(Version difference data)
━━━━━━━━━━━━━━━━
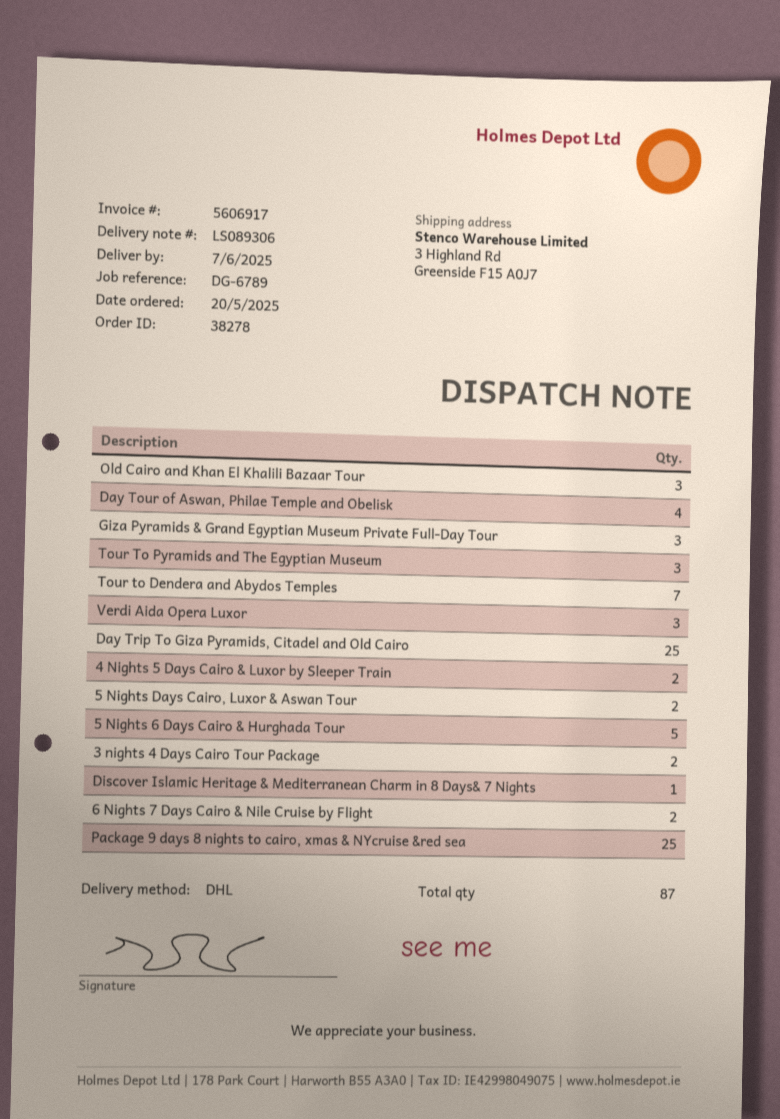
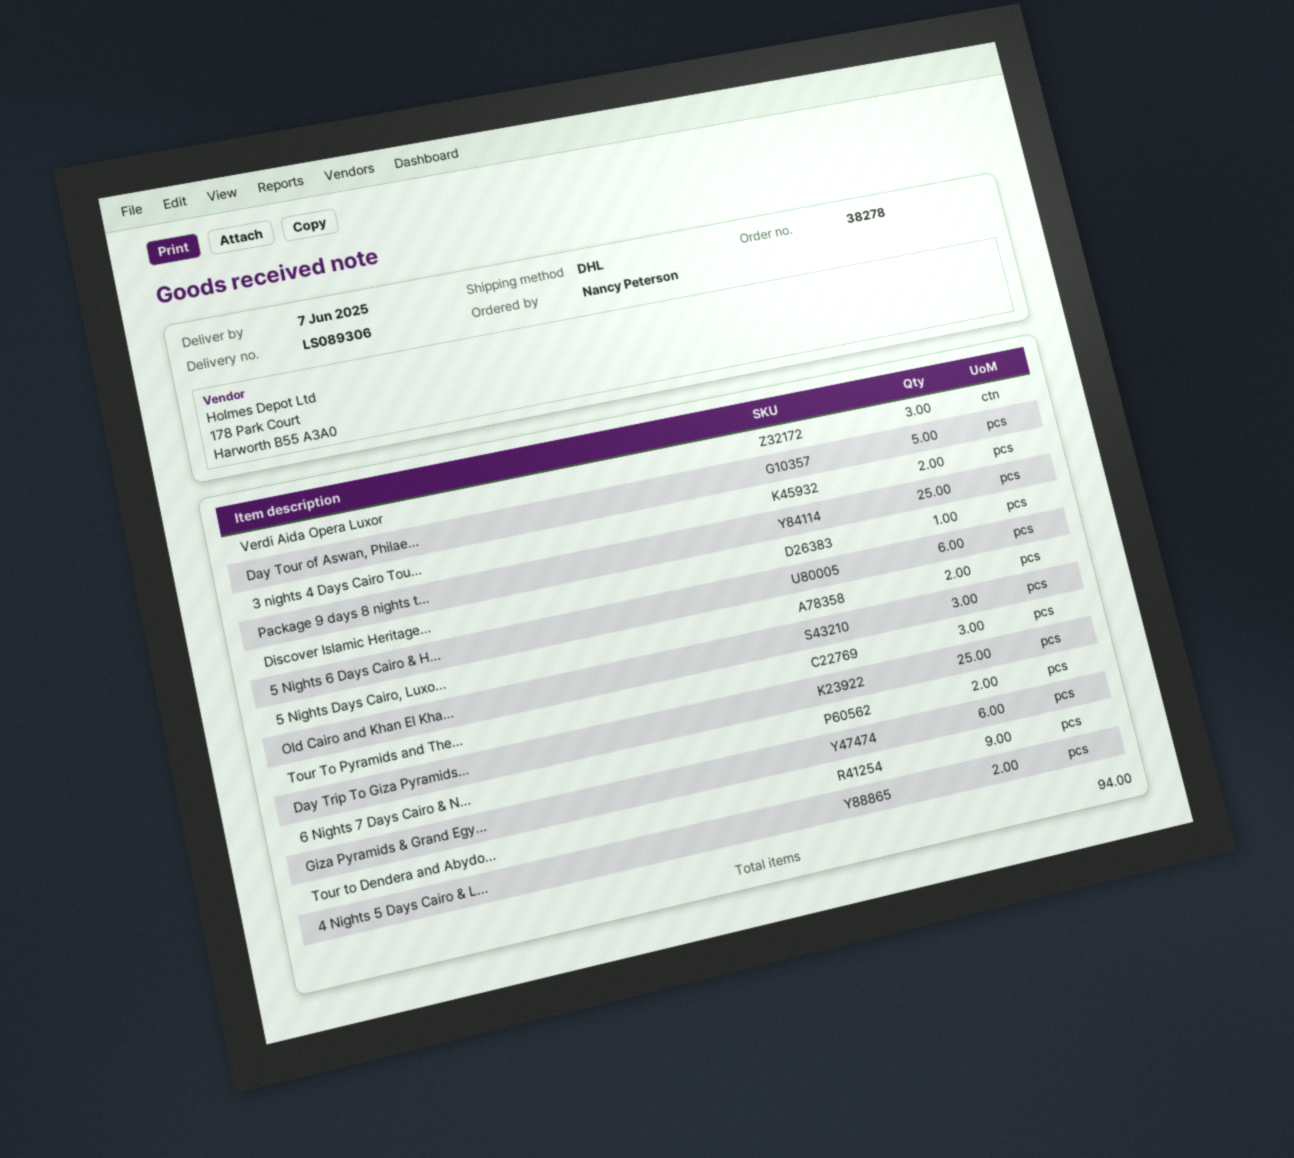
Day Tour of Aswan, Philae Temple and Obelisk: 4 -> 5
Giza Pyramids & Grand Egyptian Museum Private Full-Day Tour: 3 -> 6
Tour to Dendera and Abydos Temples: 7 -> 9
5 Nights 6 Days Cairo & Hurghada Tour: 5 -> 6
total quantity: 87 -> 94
━━━━━━━━━━━━━━━━
* [Assignment] Where in the records above does the word "Tour" appear? Copy each line that holds it.

* [Task answer]
Day Tour of Aswan, Philae Temple and Obelisk: 4 -> 5
Giza Pyramids & Grand Egyptian Museum Private Full-Day Tour: 3 -> 6
Tour to Dendera and Abydos Temples: 7 -> 9
5 Nights 6 Days Cairo & Hurghada Tour: 5 -> 6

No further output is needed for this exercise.